___ EXCERPTED RECORDS

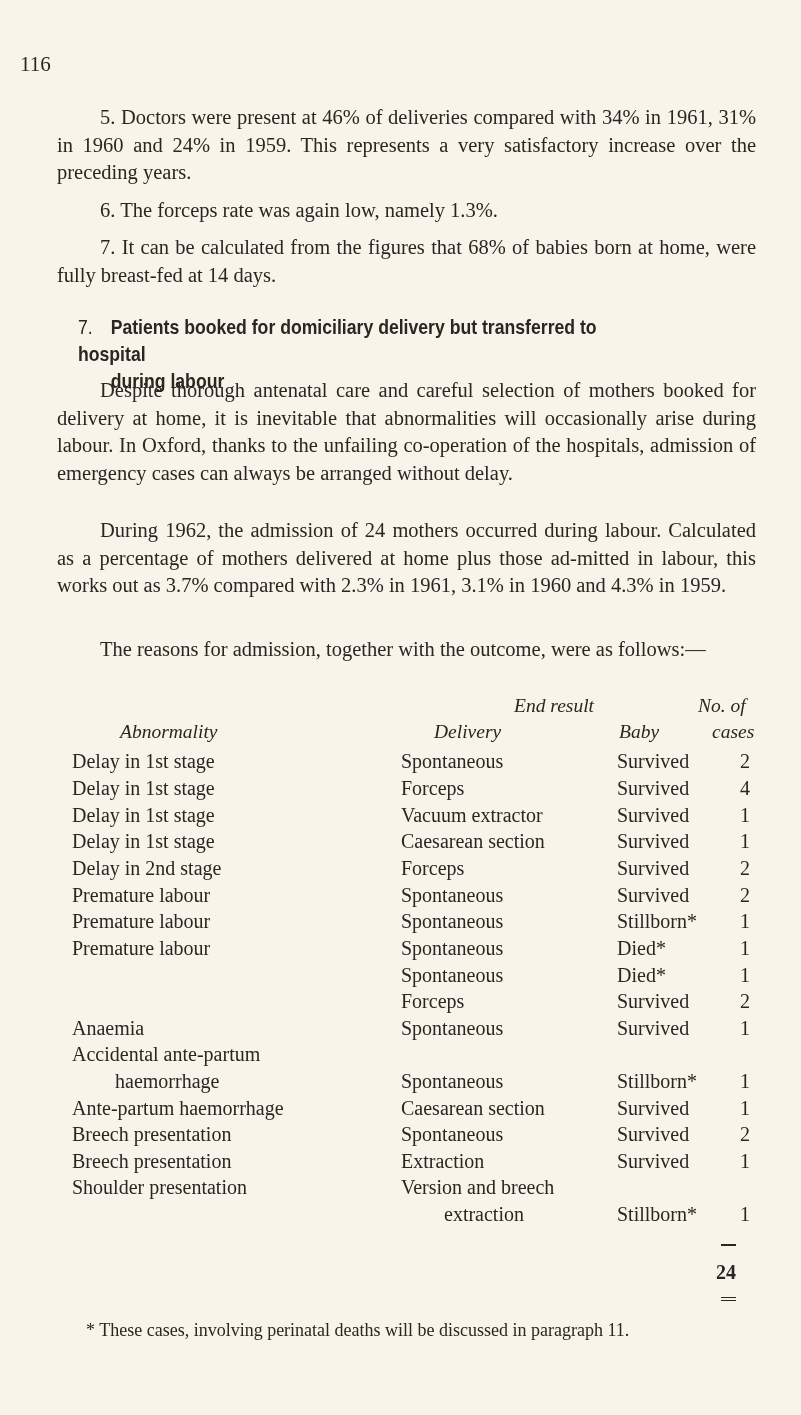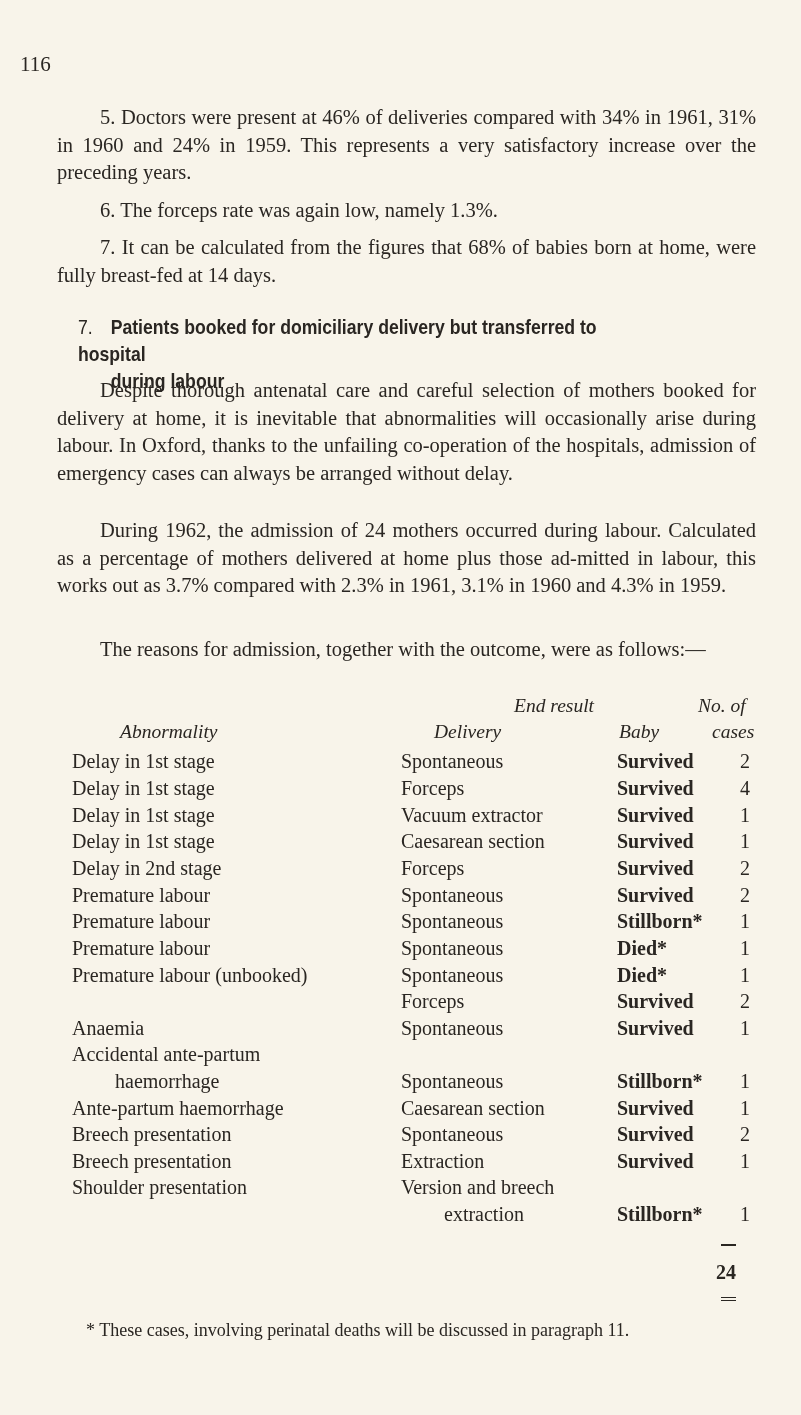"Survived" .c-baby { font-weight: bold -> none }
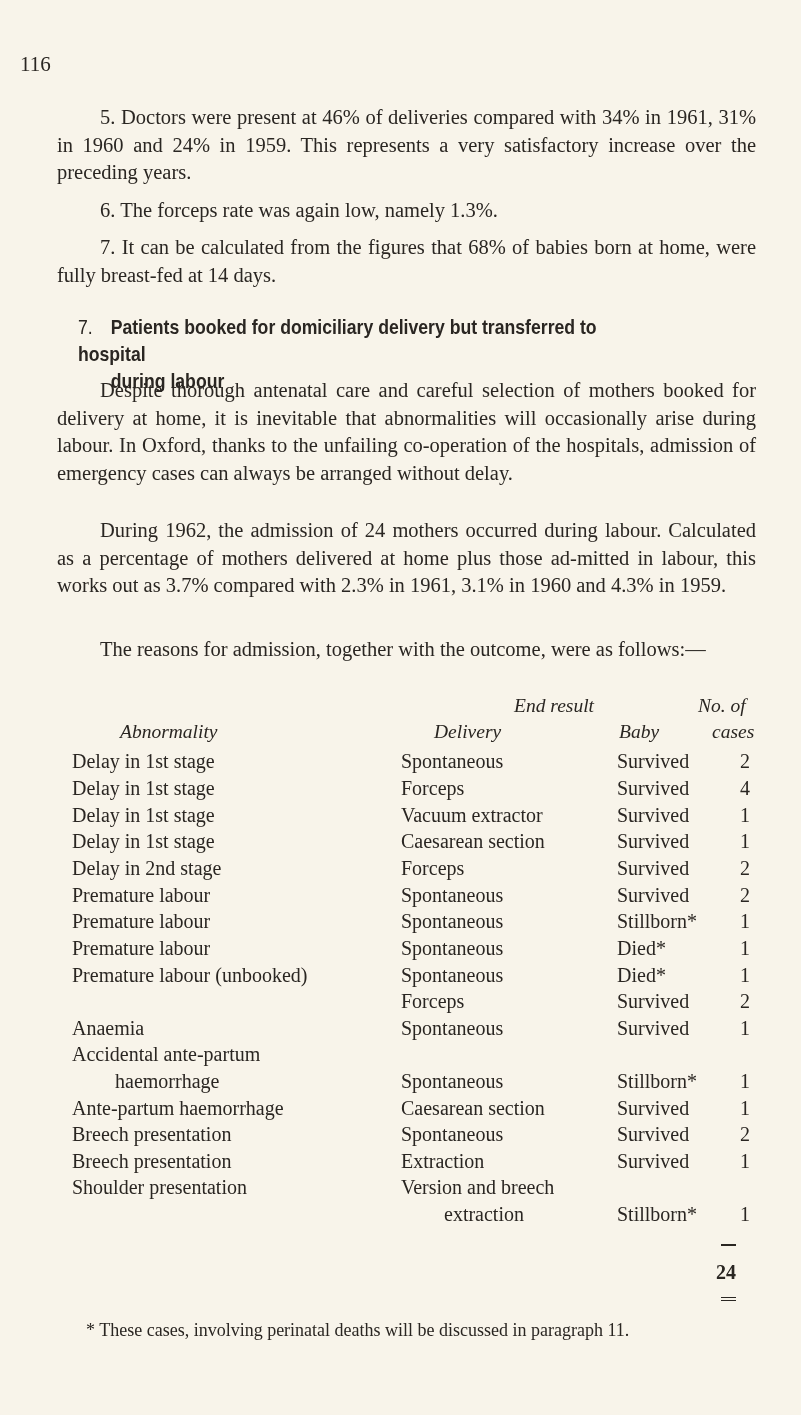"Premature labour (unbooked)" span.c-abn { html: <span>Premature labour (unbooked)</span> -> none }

______
___ EXCERPTED RECORDS

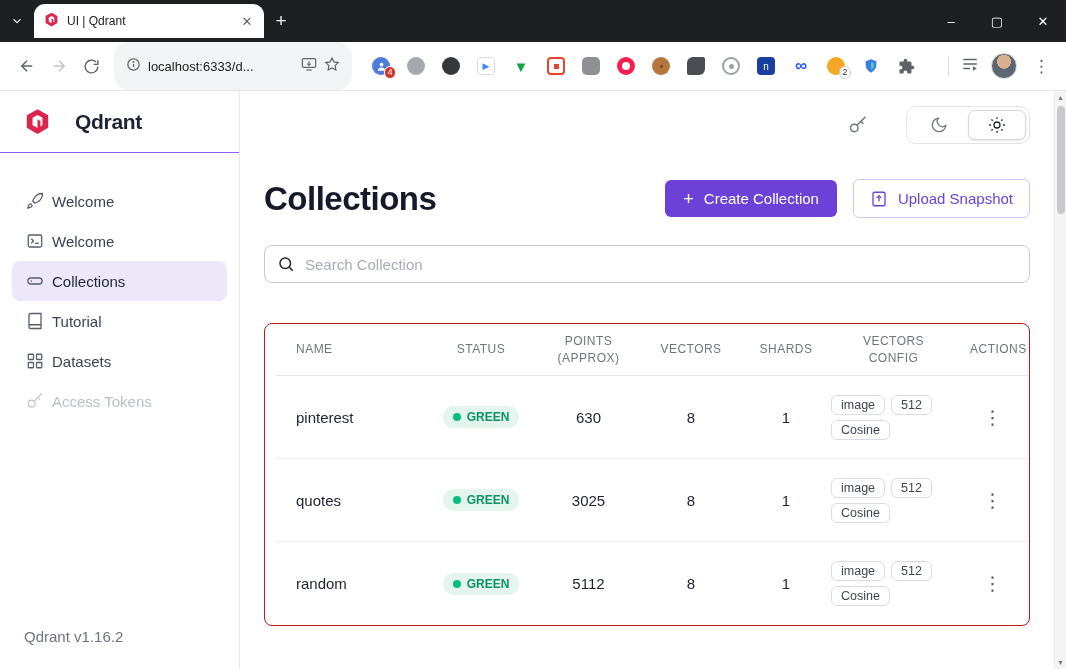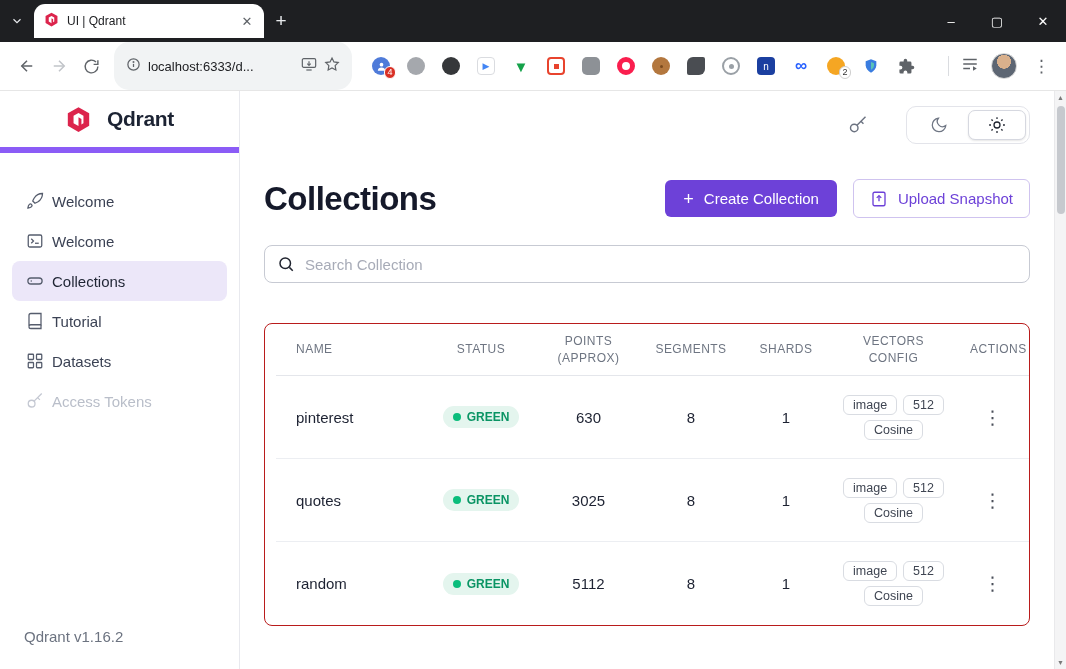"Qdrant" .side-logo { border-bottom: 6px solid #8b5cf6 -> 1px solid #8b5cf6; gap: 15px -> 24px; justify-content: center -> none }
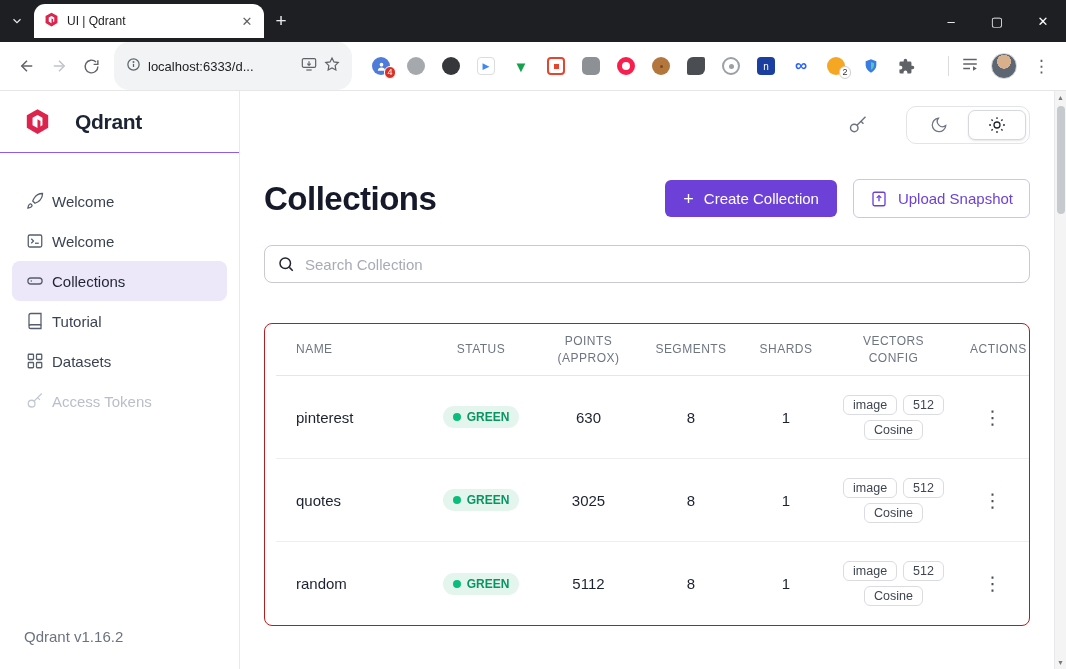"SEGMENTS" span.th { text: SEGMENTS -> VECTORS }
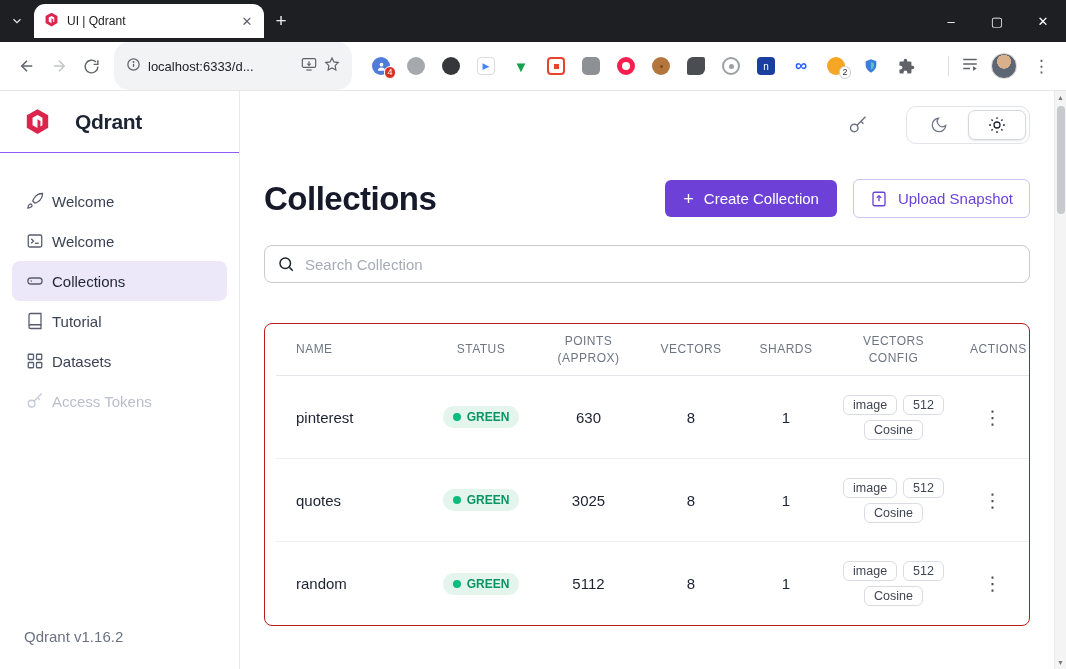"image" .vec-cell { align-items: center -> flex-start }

______
___ EXCERPTED RECORDS

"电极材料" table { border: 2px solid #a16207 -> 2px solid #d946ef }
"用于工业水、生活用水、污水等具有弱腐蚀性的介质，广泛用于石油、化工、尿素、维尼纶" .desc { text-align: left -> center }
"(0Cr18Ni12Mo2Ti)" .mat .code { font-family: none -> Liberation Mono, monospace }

______

TASK:
Your copy should hold the lines from the one with "font-weight: bold ->" up to and including the one with "html: <span>Premature labour", exactly as in the data above, and no pictures.

REPLY TO THE EXERCISE:
"Survived" .c-baby { font-weight: bold -> none }
"Premature labour (unbooked)" span.c-abn { html: <span>Premature labour (unbooked)</span> -> none }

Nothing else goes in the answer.